A segunda parte pode ser considerada o miolo duro dos campos.
São mencionados e analisados os extermínios, os locais onde isso acontecia, o
pessoal do SS, a agonia e os últimos momentos de vida das vítimas, as divisões
em categorias, o destino das mulheres e crianças entre outros.
Sessi se detém com mais atenção sobre os Sonderkommando, isto é,
nazistas encarregados de recrutar dentre os prisioneiros – geralmente novatos –
para execução de tarefas sigilosas, como câmaras de gás e crematórios. Sobre
este assunto são escassas as informações por que os algozes não fotografavam o
que faziam e de tempos em tempos os comandados eram mortos e substituídos por
novos novatos como aconteceu na rebelião de 1944.
Foi graças à pesquisa de Sessi, a imersão no cotidiano do campo
de concentração, que ficou evidente a falsa ideia da resignação pacífica das
vítimas à morte.

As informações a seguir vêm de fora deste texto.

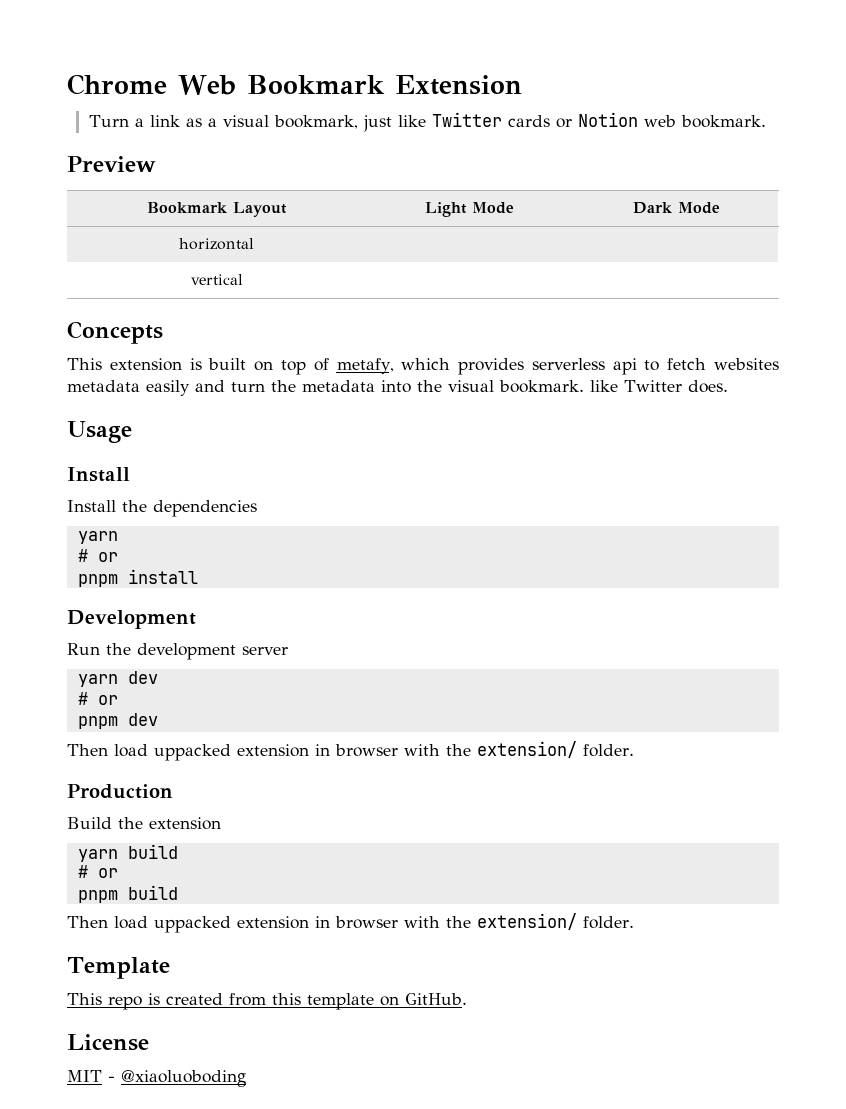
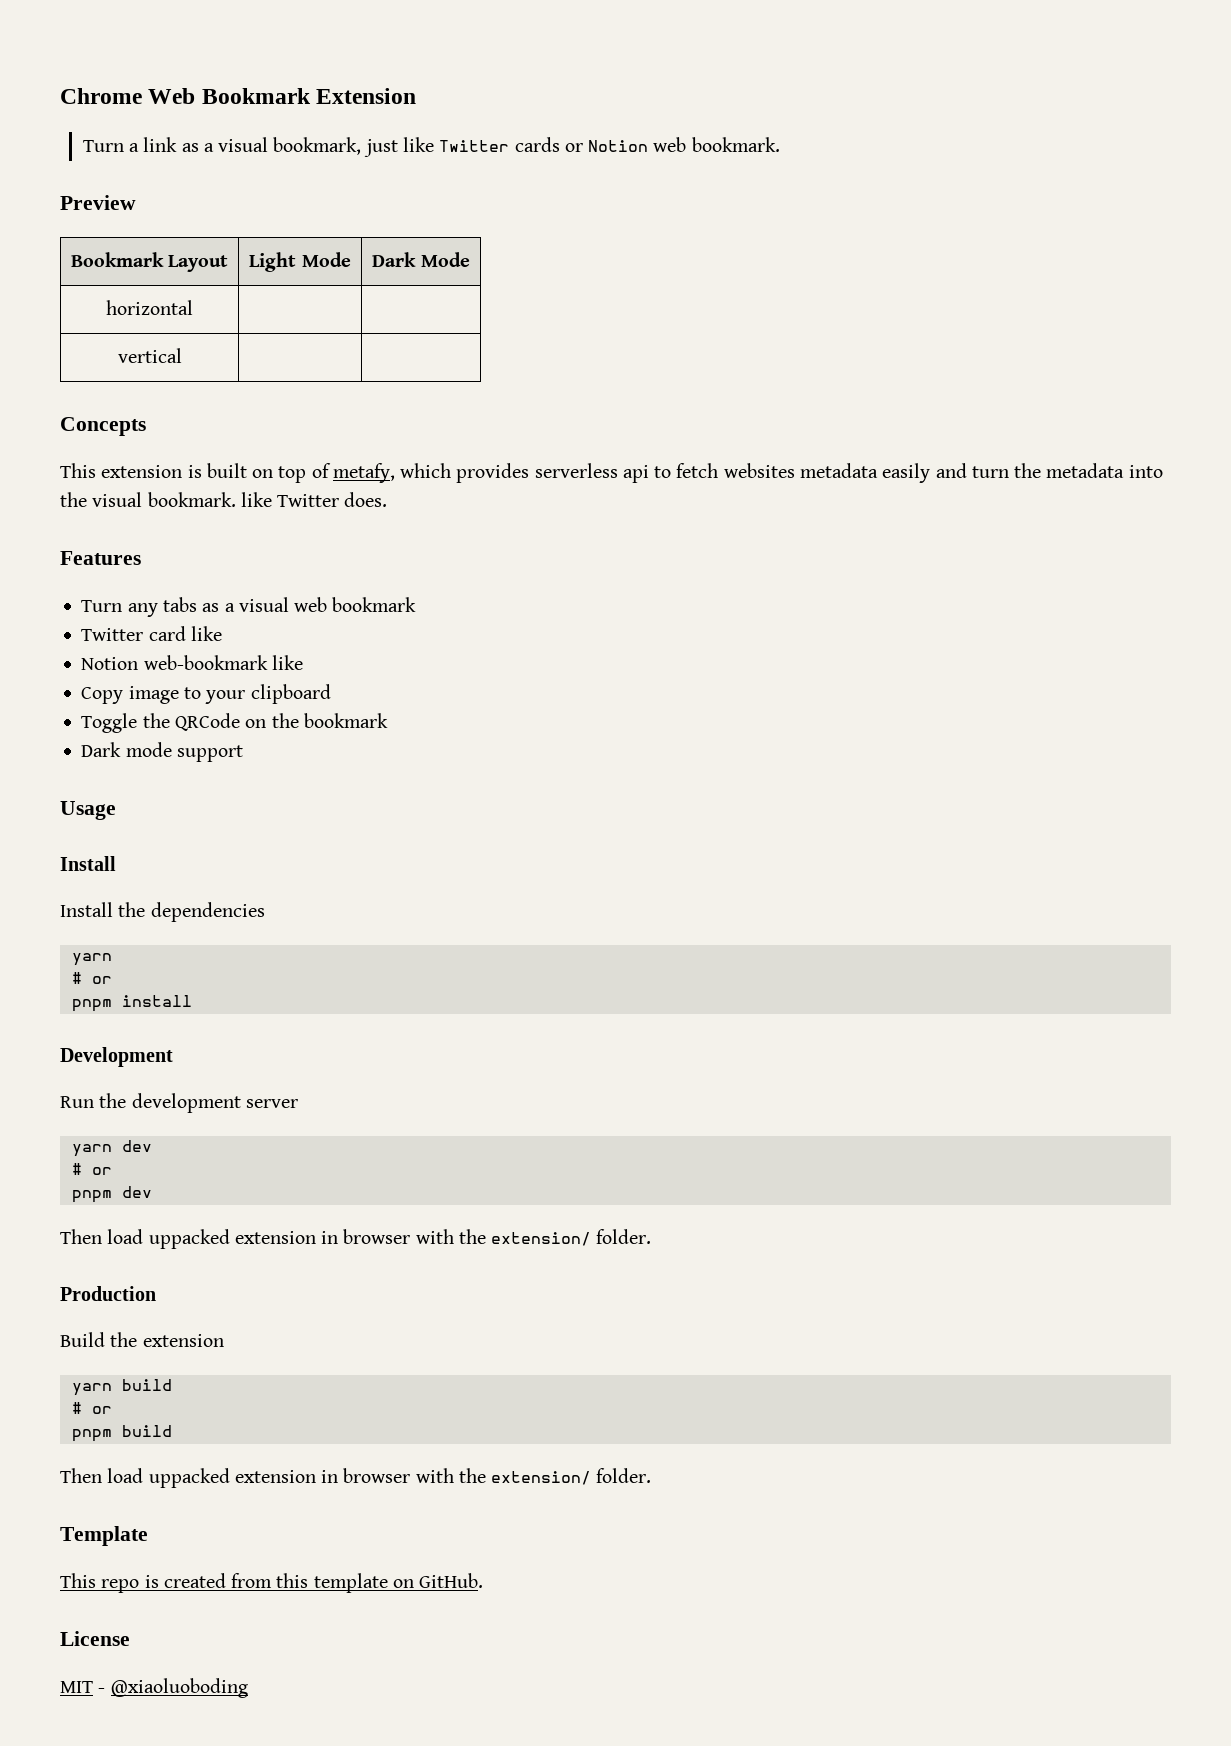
(728, 386) none -> [60,551,141,565] [81,597,417,617] [81,626,222,641] [81,655,303,670] [81,684,331,704] [81,713,388,733] [81,742,243,762] // Features // Turn any tabs as a visual web bookmark // Twitter card like // Notion web-bookmark like // Copy image to your clipboard // Toggle the QRCode on the bookmark // Dark mode support

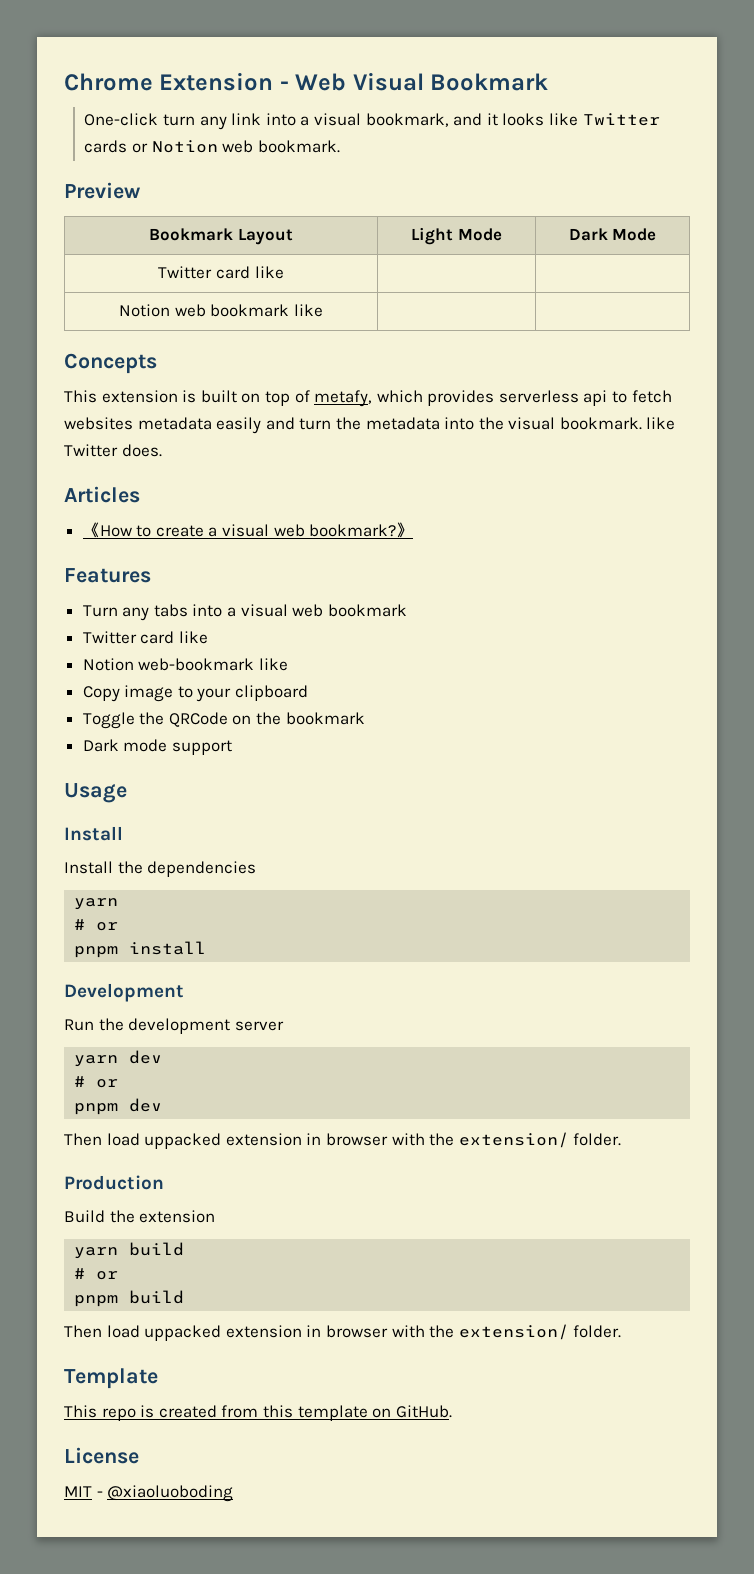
[148,88,417,104] [82,137,398,157] Web Bookmark Extension // Turn a link as a visual bookmark, just -> [159,72,549,91] [84,113,545,130] Extension - Web Visual Bookmark // One-click turn any link into a visual bookmark, and it looks
[106,300,193,315] [117,348,182,363] horizontal | | // vertical -> [158,266,284,279] [119,304,323,317] Twitter card like | | // Notion web bookmark like
(388, 499) none -> [64,486,140,503] [82,522,414,538] // Articles // 《How to create a visual web bookmark?》
[202,603,220,612] as -> [192,604,223,617] into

O capítulo que trata das “resistências”, caracterizadas por
atitudes individuais e de pequenos grupos, a maioria das vezes fracassadas, demonstra
que a falta de liberdade provoca revolta, rebelião e espírito de solidariedade,
mesmo em condições de extrema submissão e escravidão, como atesta Primo Levi,
sobrevivente de Auschwitz.
O enigma do por que do “esquecimento” foi baseado naquilo que pode ser chamado de sublimação do “crime mais demoníaco”, conforme Primo Levi. Acontece que os acontecimentos passaram para os museus, as memórias das vítimas e algozes. A representação nos deu, cinema, literatura, música, inclusive um filme romântico-cômico, como A Vida é Bela, modelo perfeito de deturpação histórico-literária.